## Task goal:
Each line below from the one containing "bank account: 0235136883 -> 0235136827" through the one containing "Men's Red Invisible" should be output exactly as it stands, and no other line should appear.

##########

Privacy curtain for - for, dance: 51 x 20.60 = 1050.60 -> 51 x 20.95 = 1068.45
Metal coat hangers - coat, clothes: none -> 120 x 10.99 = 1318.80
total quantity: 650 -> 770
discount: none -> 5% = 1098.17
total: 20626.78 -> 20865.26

##########

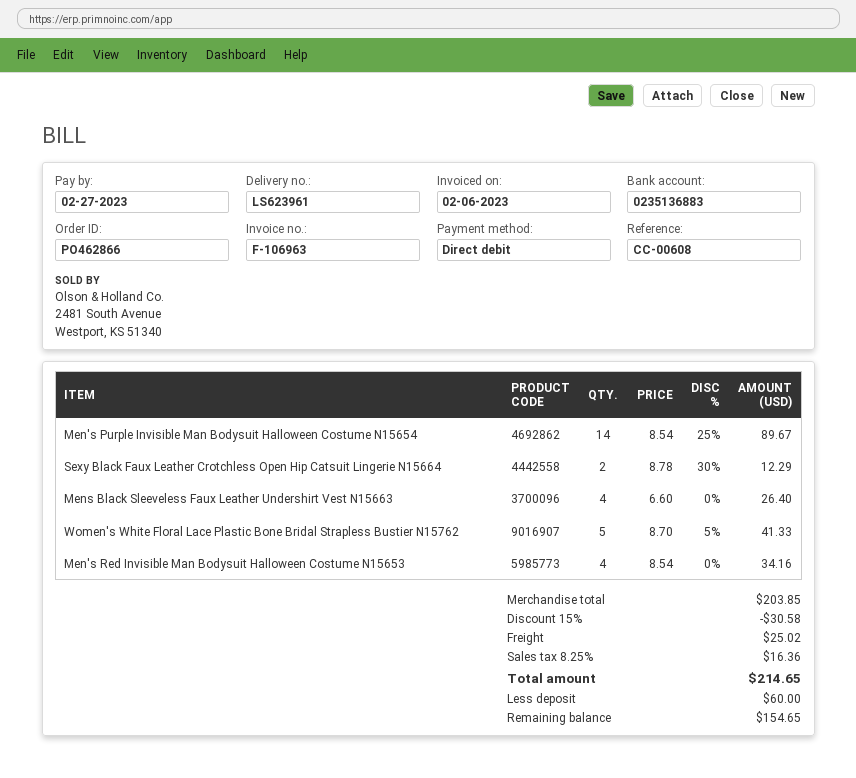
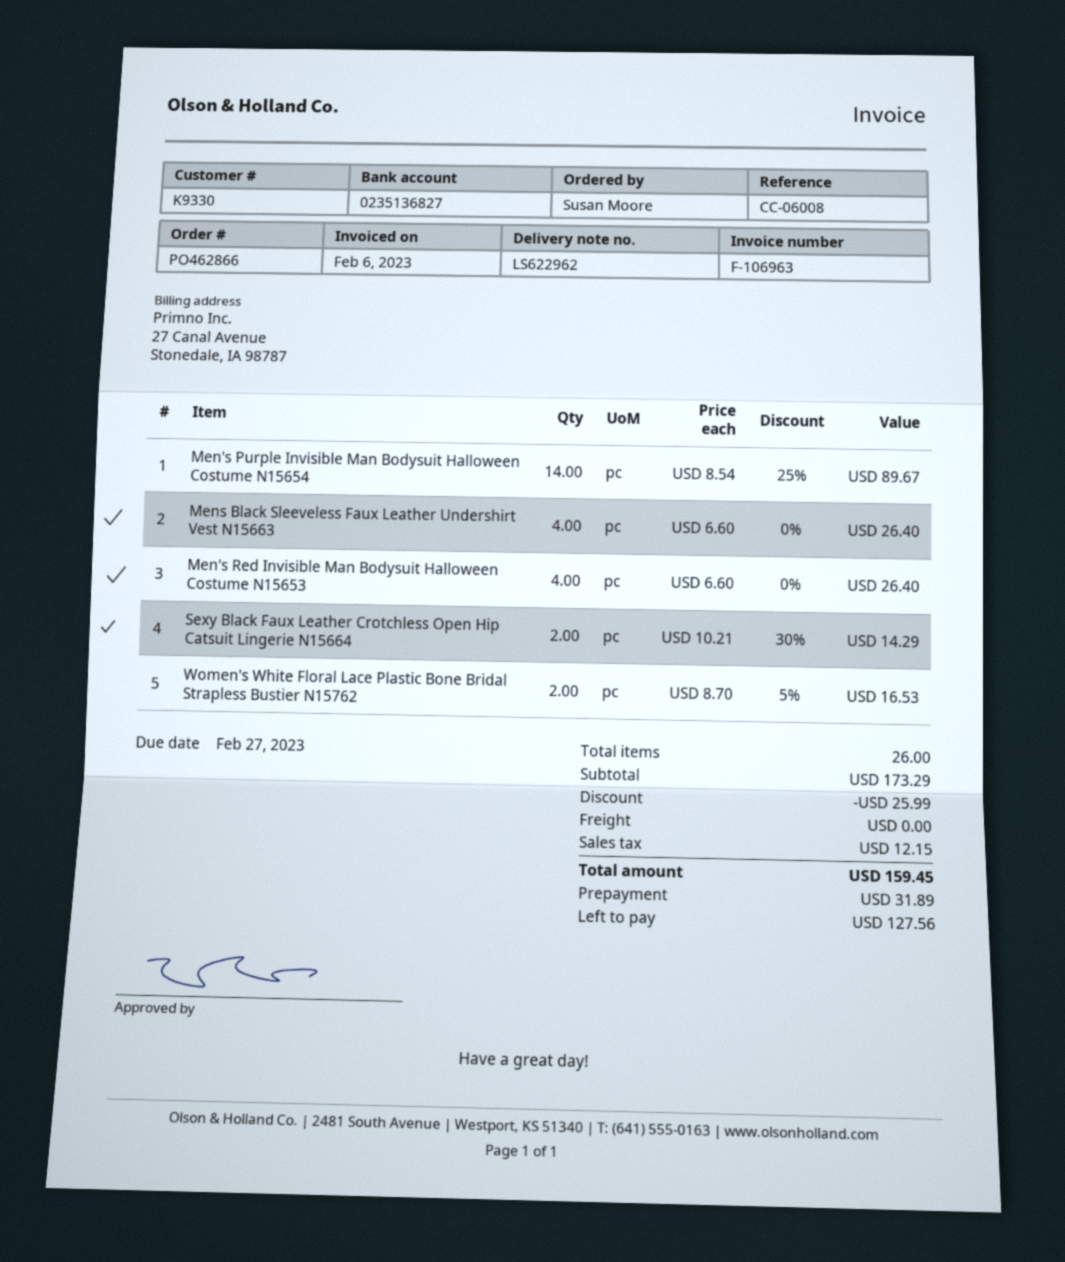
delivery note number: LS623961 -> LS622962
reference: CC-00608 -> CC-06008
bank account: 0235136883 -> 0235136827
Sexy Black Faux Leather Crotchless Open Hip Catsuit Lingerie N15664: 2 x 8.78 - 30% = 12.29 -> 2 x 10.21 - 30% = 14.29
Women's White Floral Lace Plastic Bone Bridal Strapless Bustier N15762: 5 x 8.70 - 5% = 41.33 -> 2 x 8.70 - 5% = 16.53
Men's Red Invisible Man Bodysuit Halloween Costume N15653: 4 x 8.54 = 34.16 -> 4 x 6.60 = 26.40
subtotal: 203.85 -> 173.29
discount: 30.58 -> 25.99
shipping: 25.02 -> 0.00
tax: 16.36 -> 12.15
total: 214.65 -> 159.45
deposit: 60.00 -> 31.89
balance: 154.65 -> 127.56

##########

## Task output:
bank account: 0235136883 -> 0235136827
Sexy Black Faux Leather Crotchless Open Hip Catsuit Lingerie N15664: 2 x 8.78 - 30% = 12.29 -> 2 x 10.21 - 30% = 14.29
Women's White Floral Lace Plastic Bone Bridal Strapless Bustier N15762: 5 x 8.70 - 5% = 41.33 -> 2 x 8.70 - 5% = 16.53
Men's Red Invisible Man Bodysuit Halloween Costume N15653: 4 x 8.54 = 34.16 -> 4 x 6.60 = 26.40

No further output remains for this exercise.